Data in this exercise
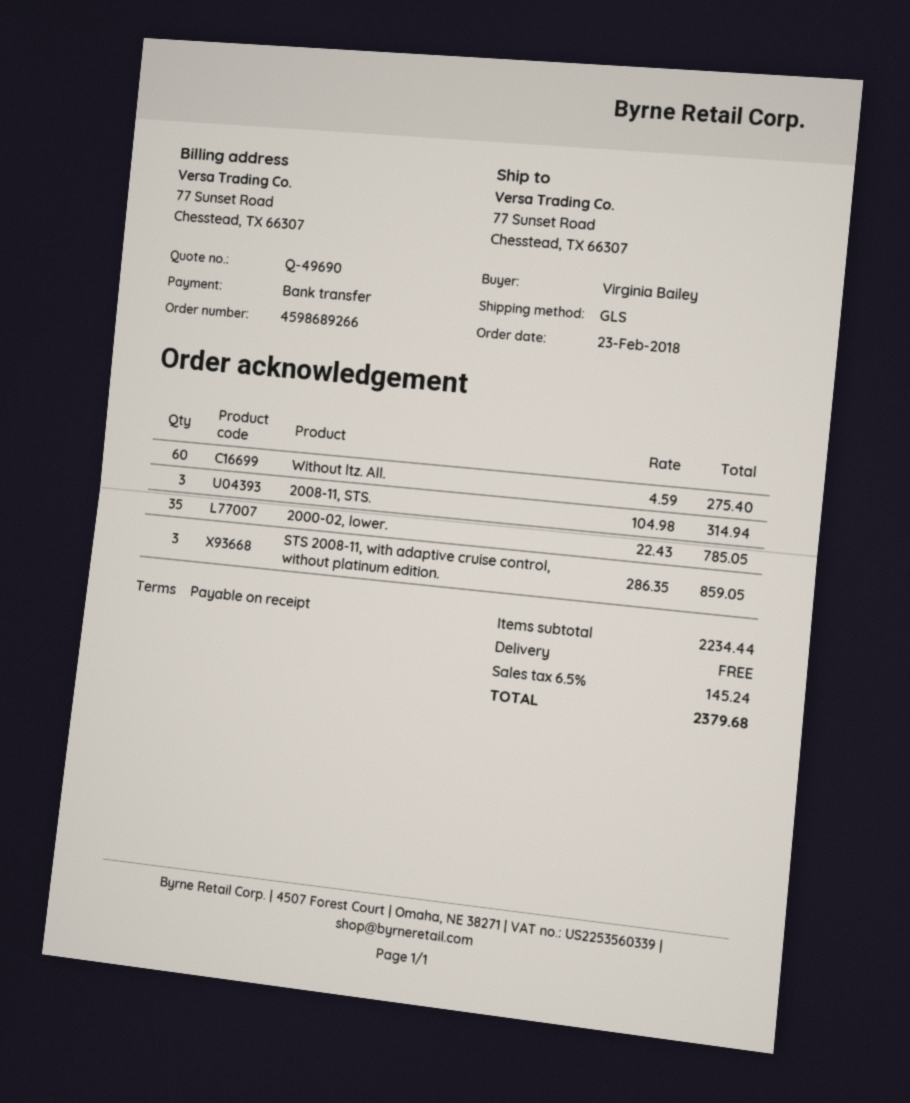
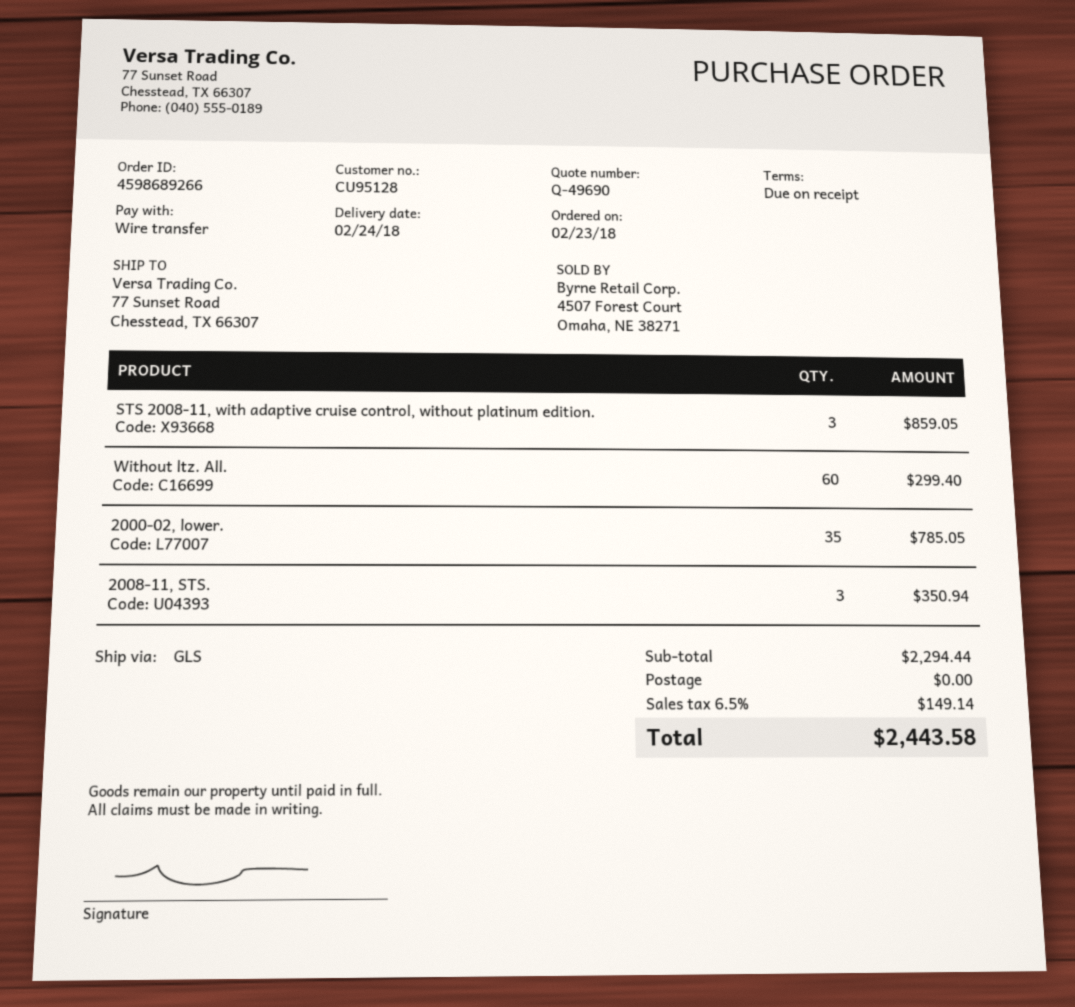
Without ltz. All.: 60 for 275.40 -> 60 for 299.40
2008-11, STS.: 3 for 314.94 -> 3 for 350.94
subtotal: 2234.44 -> 2294.44
tax: 6.5% = 145.24 -> 6.5% = 149.14
total: 2379.68 -> 2443.58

Problem to solve
Each record above must be retyped exactly, minus its pictures.

Result of the exercise
Without ltz. All.: 60 for 275.40 -> 60 for 299.40
2008-11, STS.: 3 for 314.94 -> 3 for 350.94
subtotal: 2234.44 -> 2294.44
tax: 6.5% = 145.24 -> 6.5% = 149.14
total: 2379.68 -> 2443.58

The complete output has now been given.